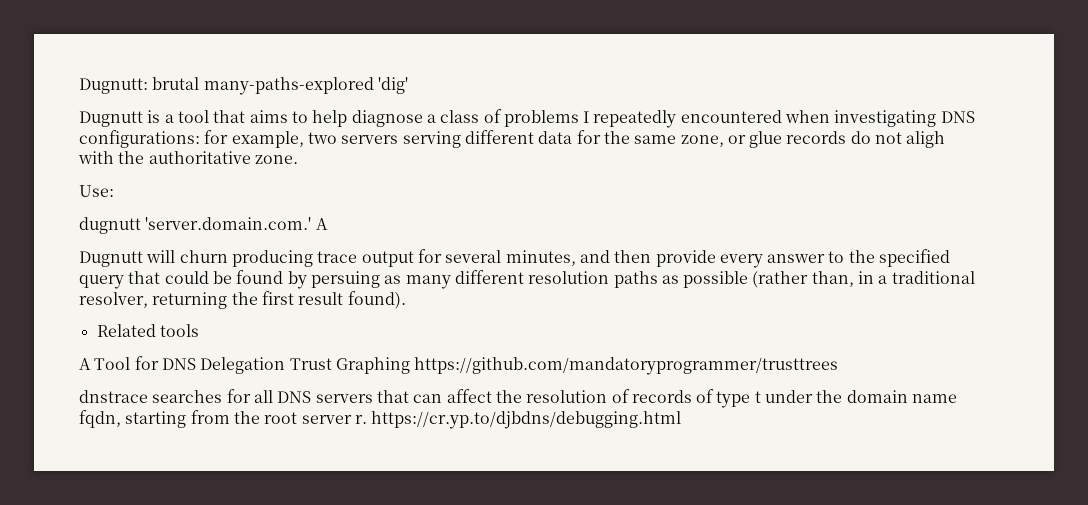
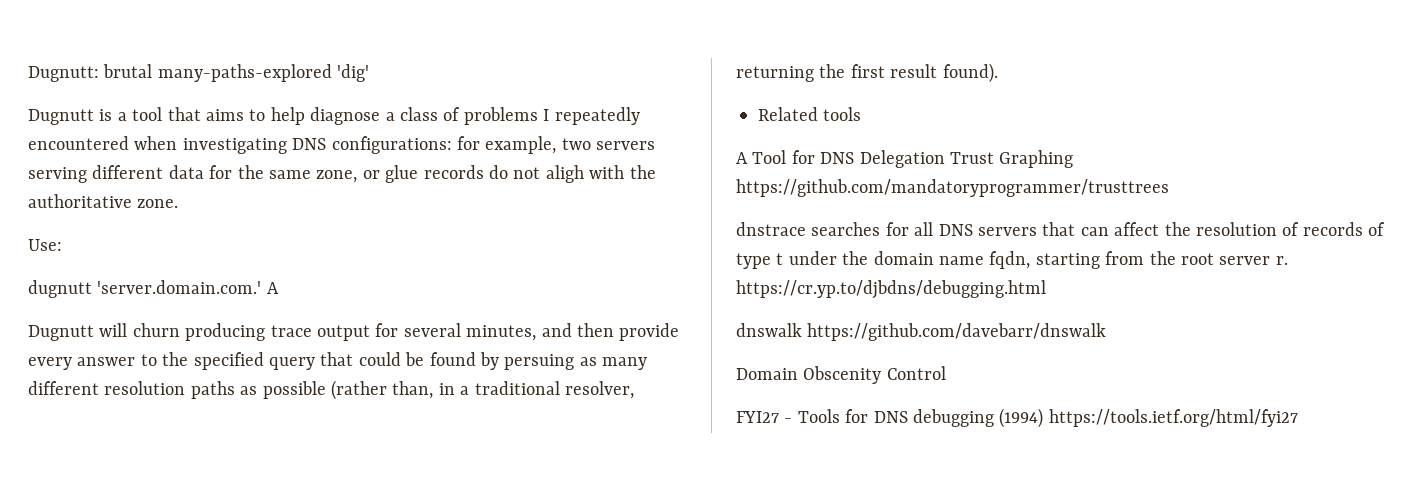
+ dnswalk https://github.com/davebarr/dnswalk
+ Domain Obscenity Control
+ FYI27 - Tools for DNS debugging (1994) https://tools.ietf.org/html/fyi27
━━━━━━━━━━━━━━━━━━━━━━━━━━━━━━
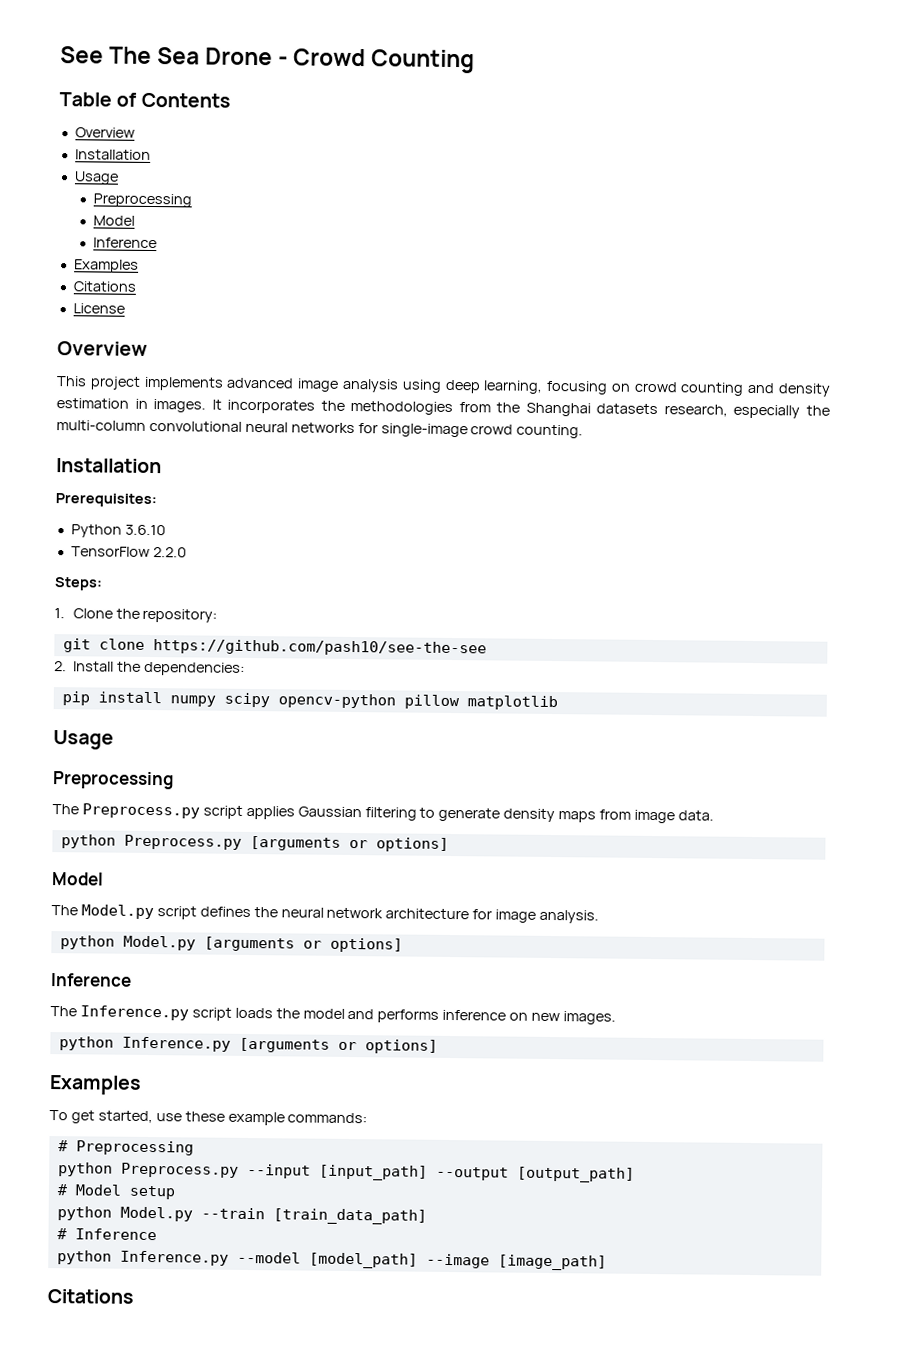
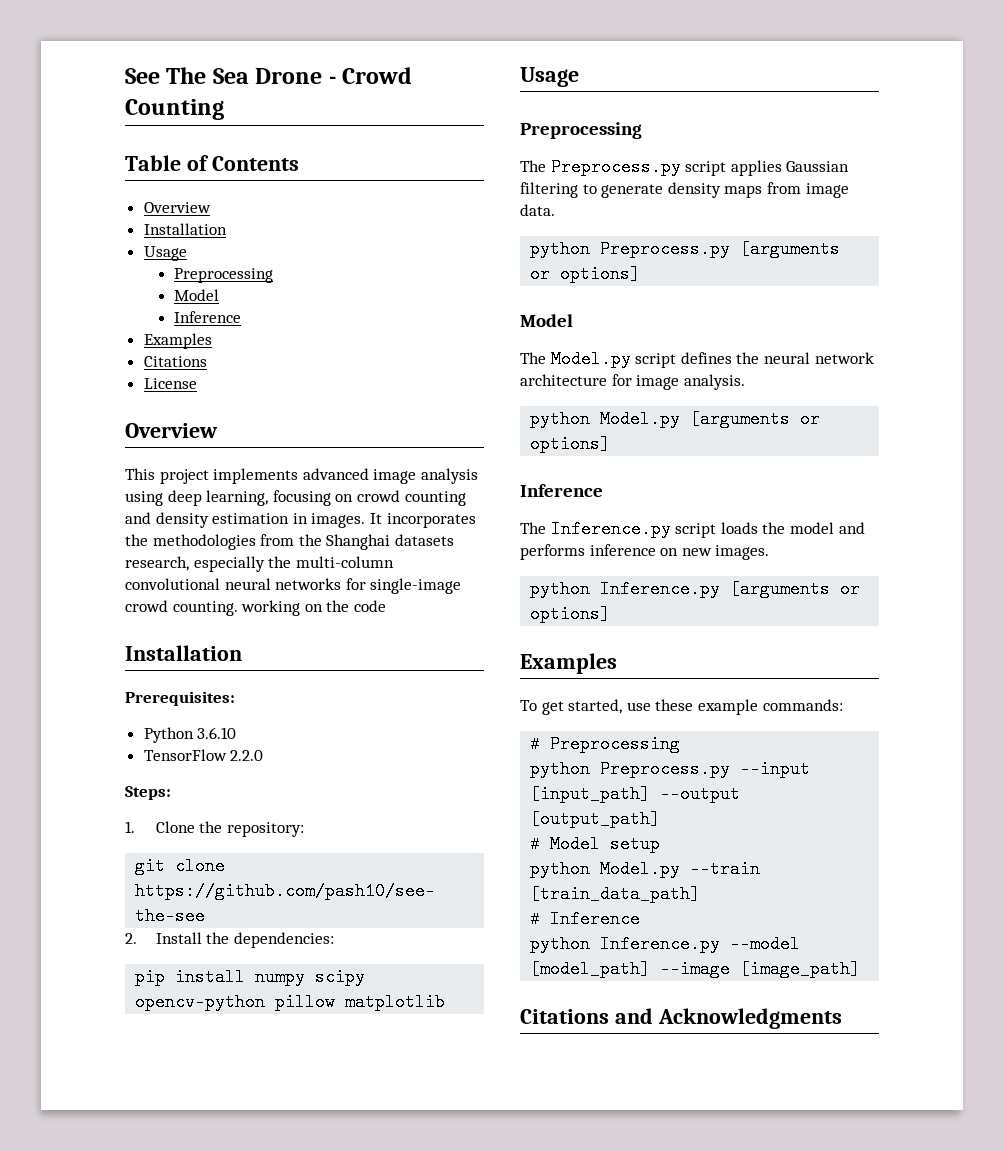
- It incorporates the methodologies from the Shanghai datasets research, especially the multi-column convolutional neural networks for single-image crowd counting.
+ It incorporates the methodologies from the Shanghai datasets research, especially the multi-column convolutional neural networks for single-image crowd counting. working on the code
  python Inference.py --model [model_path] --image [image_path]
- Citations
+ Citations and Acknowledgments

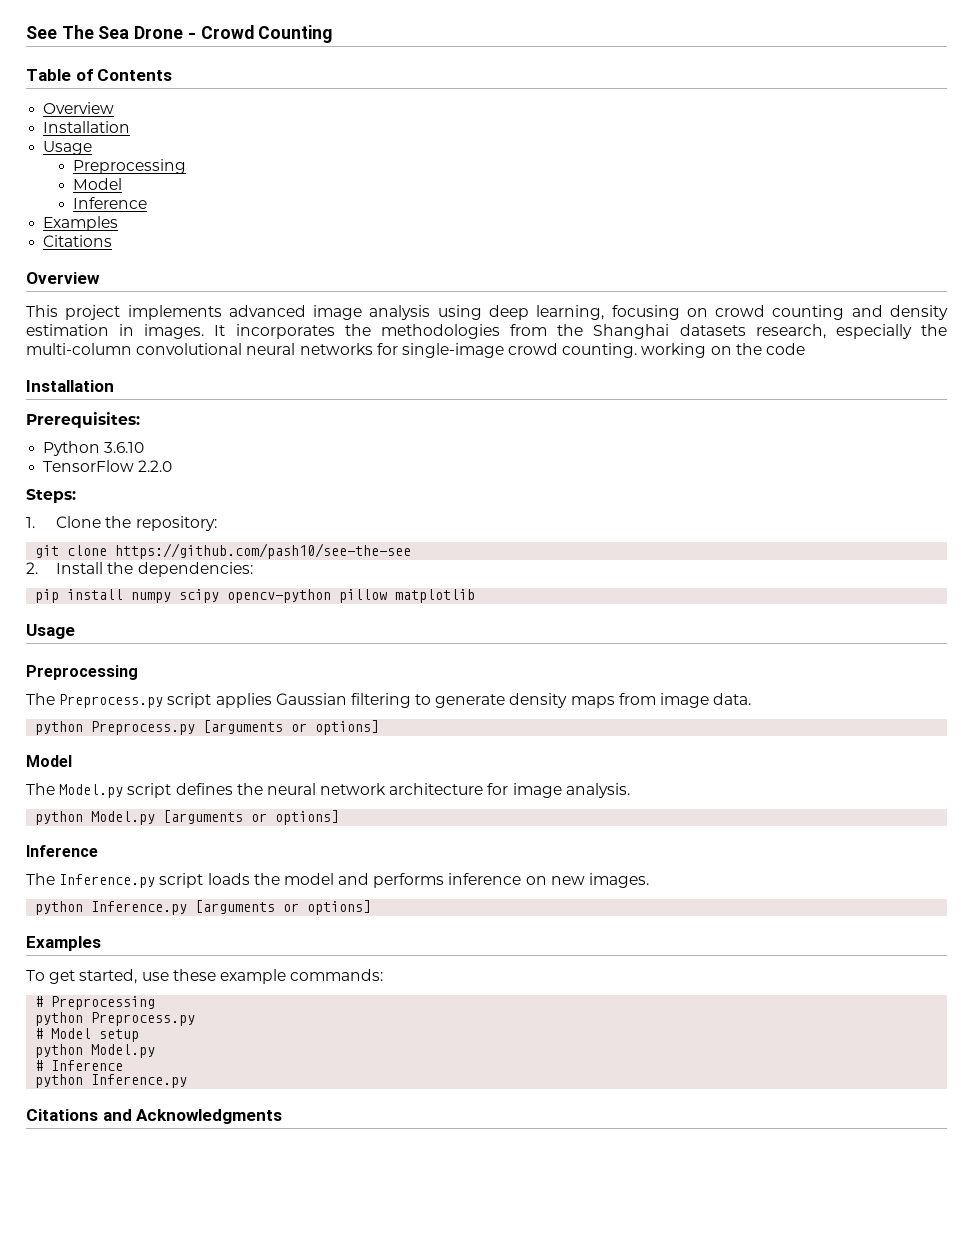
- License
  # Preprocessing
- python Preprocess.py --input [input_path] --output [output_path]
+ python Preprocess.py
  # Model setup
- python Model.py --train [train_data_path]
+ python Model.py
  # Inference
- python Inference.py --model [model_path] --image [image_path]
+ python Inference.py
━━━━━━━━━━━━━━━━━━━━━━━━━━━━━━
* Problem details: Repeat, word for word, the lines of the material above from the one holding "Citations and Acknowledgments" through the one holding "# Inference". Leave out pictures.

* Solution:
+ Citations and Acknowledgments

- License
  # Preprocessing
- python Preprocess.py --input [input_path] --output [output_path]
+ python Preprocess.py
  # Model setup
- python Model.py --train [train_data_path]
+ python Model.py
  # Inference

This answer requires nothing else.